***** Raw data *****

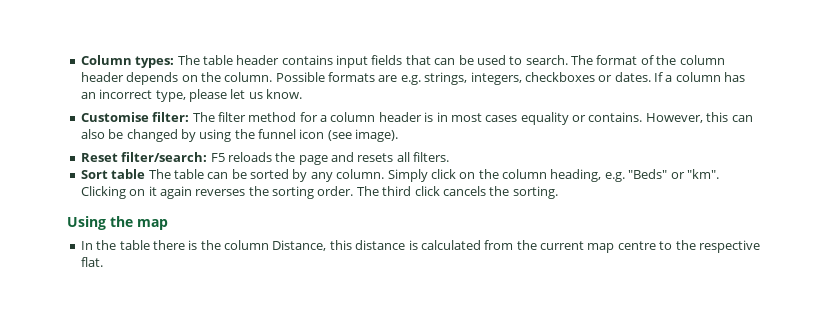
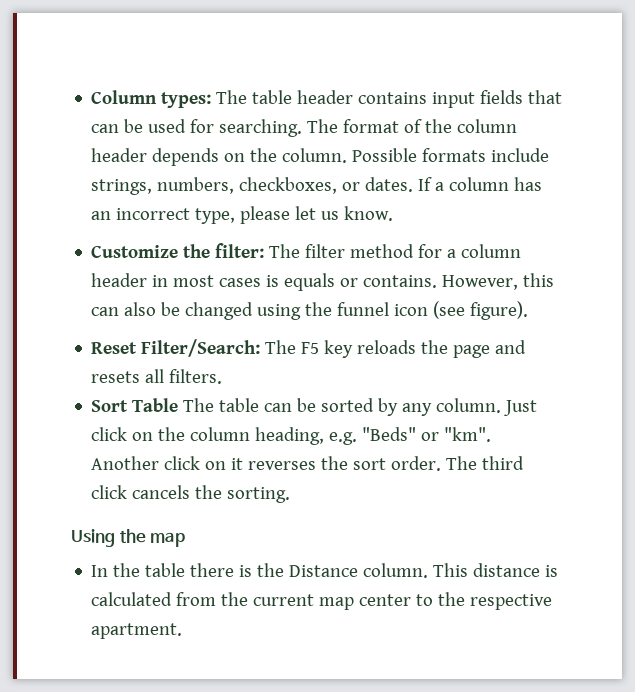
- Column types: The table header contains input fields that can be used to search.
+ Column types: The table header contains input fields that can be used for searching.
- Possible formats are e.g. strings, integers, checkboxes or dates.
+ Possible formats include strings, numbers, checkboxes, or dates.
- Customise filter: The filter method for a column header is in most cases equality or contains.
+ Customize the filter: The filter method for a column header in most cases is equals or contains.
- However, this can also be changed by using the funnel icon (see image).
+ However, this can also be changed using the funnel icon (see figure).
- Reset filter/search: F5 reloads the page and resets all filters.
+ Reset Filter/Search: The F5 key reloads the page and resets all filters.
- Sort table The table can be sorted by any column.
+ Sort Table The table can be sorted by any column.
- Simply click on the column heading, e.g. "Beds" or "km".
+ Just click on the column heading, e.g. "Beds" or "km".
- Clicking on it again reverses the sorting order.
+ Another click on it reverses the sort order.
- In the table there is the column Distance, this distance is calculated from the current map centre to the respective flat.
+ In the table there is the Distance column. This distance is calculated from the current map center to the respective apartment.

*****

Your copy should match the records word for word, with the pictures removed.

Your solution:
- Column types: The table header contains input fields that can be used to search.
+ Column types: The table header contains input fields that can be used for searching.
- Possible formats are e.g. strings, integers, checkboxes or dates.
+ Possible formats include strings, numbers, checkboxes, or dates.
- Customise filter: The filter method for a column header is in most cases equality or contains.
+ Customize the filter: The filter method for a column header in most cases is equals or contains.
- However, this can also be changed by using the funnel icon (see image).
+ However, this can also be changed using the funnel icon (see figure).
- Reset filter/search: F5 reloads the page and resets all filters.
+ Reset Filter/Search: The F5 key reloads the page and resets all filters.
- Sort table The table can be sorted by any column.
+ Sort Table The table can be sorted by any column.
- Simply click on the column heading, e.g. "Beds" or "km".
+ Just click on the column heading, e.g. "Beds" or "km".
- Clicking on it again reverses the sorting order.
+ Another click on it reverses the sort order.
- In the table there is the column Distance, this distance is calculated from the current map centre to the respective flat.
+ In the table there is the Distance column. This distance is calculated from the current map center to the respective apartment.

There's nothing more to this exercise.